Rosa Parks, Civil Rights Heroine, is Dead At 92
BY CASSANDRA SPRATTLING
FREE PRESS STAFF WRITER
Monday, October 24, 2005
When Rosa Parks refused to get up, an entire race of people began to stand up for their rights as human beings. It was a simple act that took extraordinary courage in Montgomery, Ala., in 1955. It was a place where black people had no rights white people had to respect. It was a time when racial discrimination was so common, many blacks never questioned it. At least not out loud.
But then came Rosa Parks. This mild-mannered black woman refused to give up her seat on a city bus so a white man could sit down.
Jim Crow laws had met their match. Parks' refusal infused 50,000 blacks in Montgomery with the will to walk rather than risk daily humiliation on the city's buses. This gentle giant, whose quietness belied her toughness, became the catalyst for a movement that broke the back of legalized segregation in the United States, gave rise to the astounding leadership of Dr. Martin Luther King Jr., and inspired fighters for freedom and justice throughout the world. Parks, the beloved mother of the civil rights movement, is dead, a family member confirmed late Monday.
But already it's evident that her spirit lives in hundreds of thousands of people inspired by her unwavering commitment to work for a better world - a commitment that continued even after age and failing health slowed her in the 1990s. In death as in life, she touched the well known and the little known people of the world. 'Freedom is for all human beings' Parks' health had been declining since the late 1990s. She had stopped giving interviews by then and rarely appeared in public. When she did, she only smiled or spoke short, barely audible responses.
In one of her last lengthy interviews with the Detroit Free Press in 1995, she spoke of what she would like people to say about her after she passed away. "I'd like people to say I'm a person who always wanted to be free and wanted it not only for myself; freedom is for all human beings," she said during an interview from the pastor's study of St. Matthew African Methodist Episcopal Church, a small congregation she joined upon moving to Detroit in 1957.
While it's known worldwide that her refusal to give up her bus seat sparked the Montgomery bus boycott, it's less well known that Parks had a long history of trying to make life better for black people. It was a desire embedded in her from childhood by her grandfather - her mother's father with whom she lived when she was growing up. He taught his children and grandchildren not to put up with mistreatment. "It was passed down almost in our genes," Parks wrote in her 1992 autobiography, "My Story." (Puffin, $5.99)
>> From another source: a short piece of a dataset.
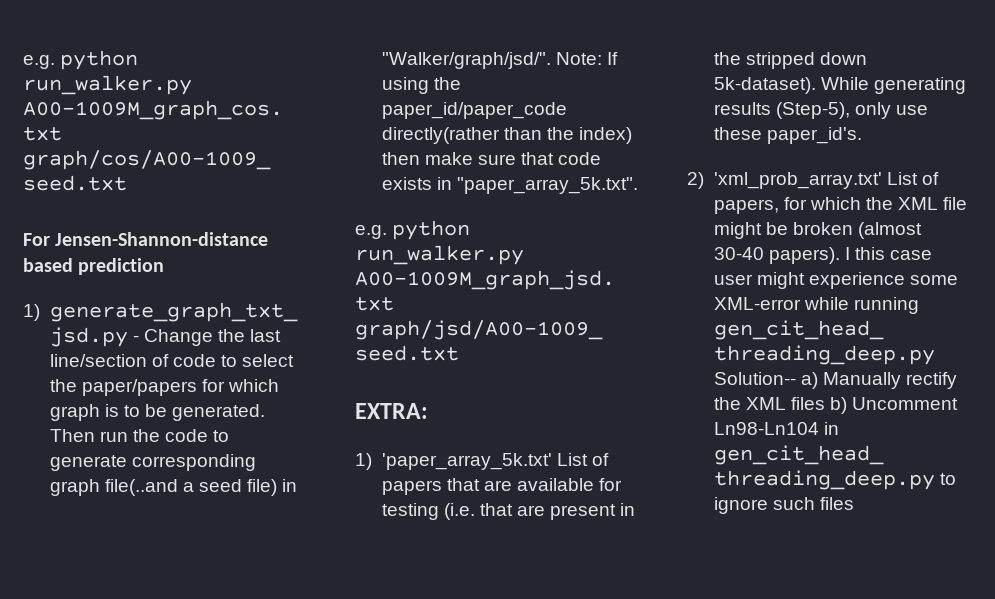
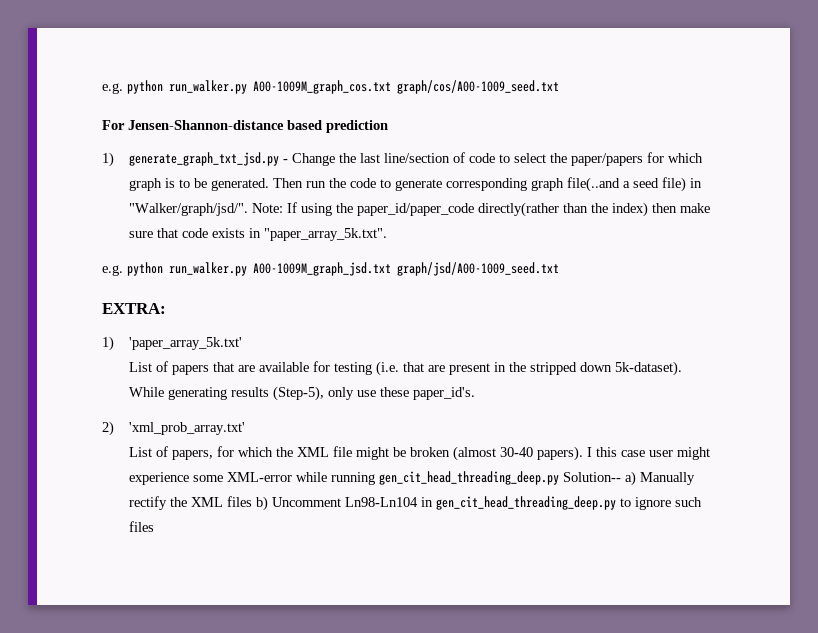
(552, 461) none -> (243, 343) //
(882, 180) none -> (246, 428) //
She recalled that when her grandfather was home, he kept a shotgun by his side in case the Ku Klux Klan dropped by. Of her grandfather, Sylvester Edwards, she wrote: "I remember that sometimes he would call white men by their first names, or their whole names, and not say, 'Mister.' How he survived doing all those kinds of things, and being so outspoken, talking that big talk, I don't know, unless it was because he was so white and so close to being one of them."
Her grandfather's father was a white plantation owner; his mother a slave housekeeper and seamstress. In recent years, Parks has relied heavily on a wheelchair and, according to court documents, suffers from dementia. The dementia was revealed as a result of two lawsuits filed on her behalf against the record company for the hip hop duo Outkast.
The 1999 lawsuit claims the record label BMG Entertainment violated her publicity and trademark rights for the 1998 song "Rosa Parks,' by using her name without her permission for commercial purposes. But some of her family members claim Parks was incapable of filing such a suit of her own accord.
They say it was an attempt by one of her attorneys, Gregory Reed and her longtime friend, Elaine Steele, to get money. Meanwhile, in October of this year a federal judge appointed former Detroit Mayor Dennis Archer as her guardian ad litem-a temporary, court-appointed attorney to assure her interests in the lawsuits are fairly represented. Steele has had durable power of attorney over Parks and serves as her patient advocate, meaning she will make medical decisions upon incapacitating illness since 1998, according to documents obtained by the Free Press.